EXERCISE DIRECTIONS
Report only the number of lines in the following entries where the word "spectrum" occurs.

[Extracted data entries]
···

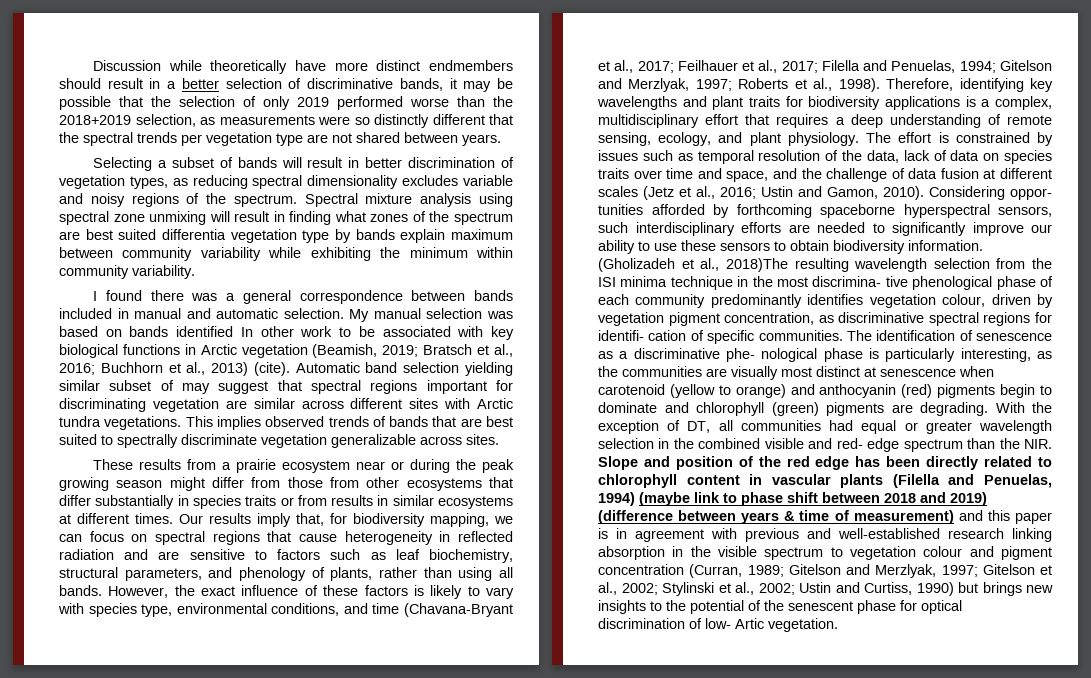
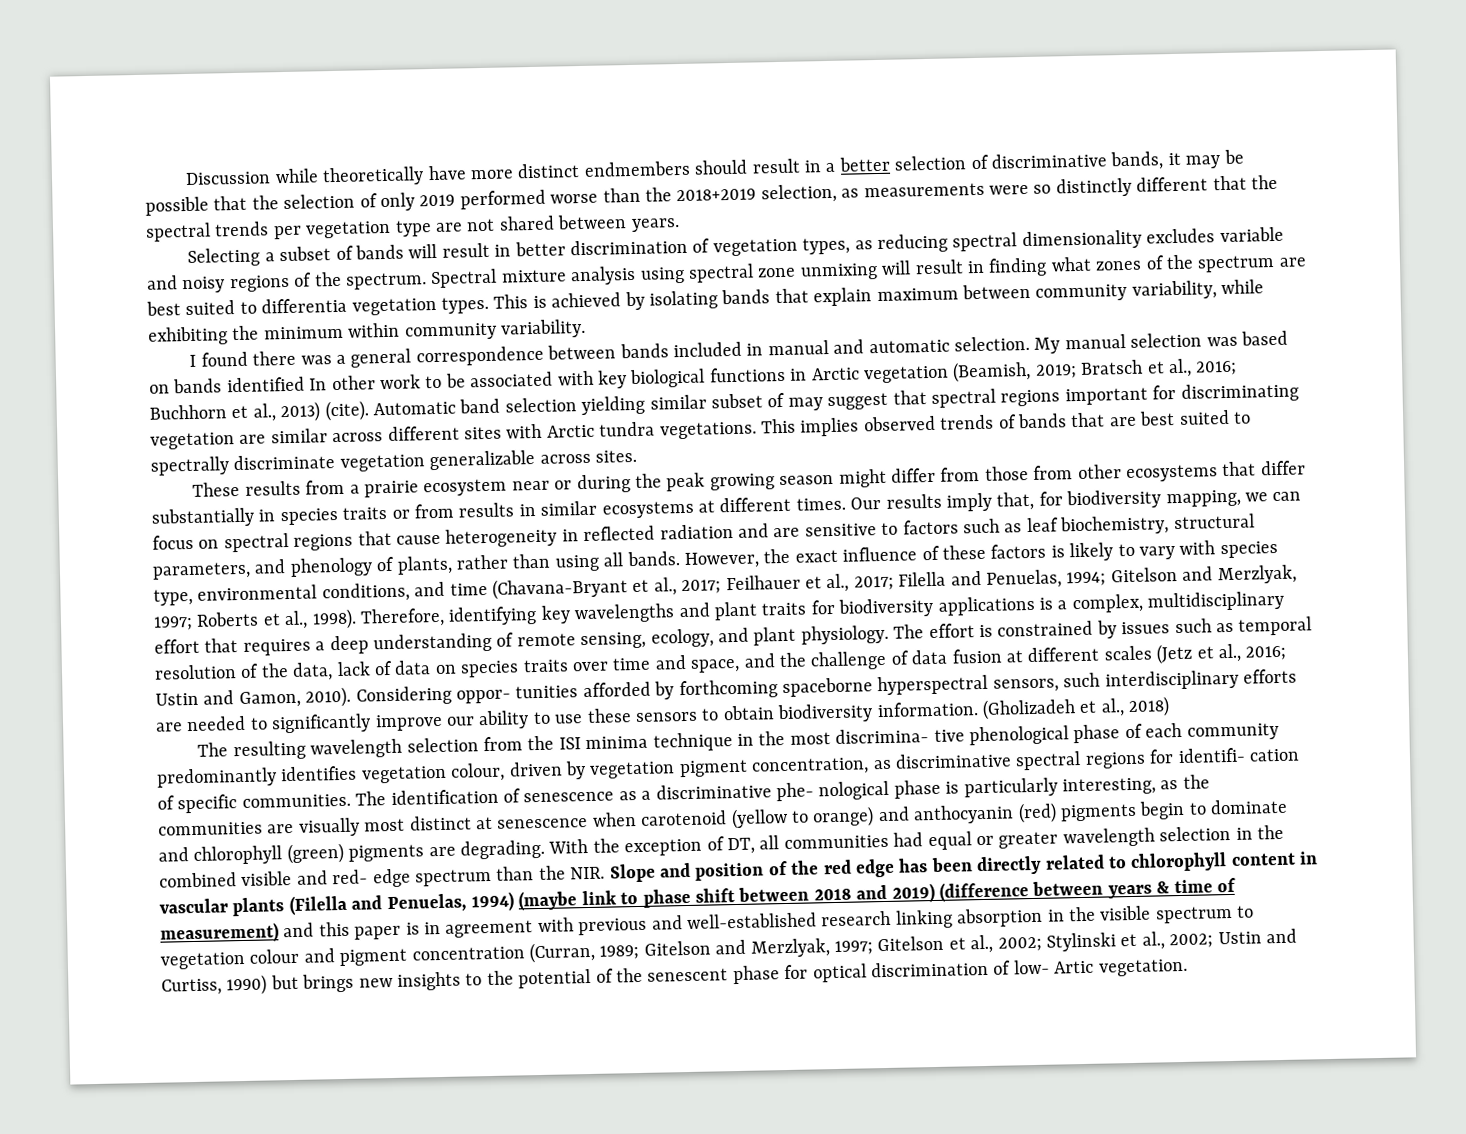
- Spectral mixture analysis using spectral zone unmixing will result in finding what zones of the spectrum are best suited differentia vegetation type by bands explain maximum between community variability while exhibiting the minimum within community variability.
+ Spectral mixture analysis using spectral zone unmixing will result in finding what zones of the spectrum are best suited to differentia vegetation types. This is achieved by isolating bands that explain maximum between community variability, while exhibiting the minimum within community variability.
- (Gholizadeh et al., 2018)The resulting wavelength selection from the ISI minima technique in the most discrimina- tive phenological phase of each community predominantly identifies vegetation colour, driven by vegetation pigment concentration, as discriminative spectral regions for identifi- cation of specific communities.
+ (Gholizadeh et al., 2018)
+ The resulting wavelength selection from the ISI minima technique in the most discrimina- tive phenological phase of each community predominantly identifies vegetation colour, driven by vegetation pigment concentration, as discriminative spectral regions for identifi- cation of specific communities.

···

EXERCISE ANSWER
2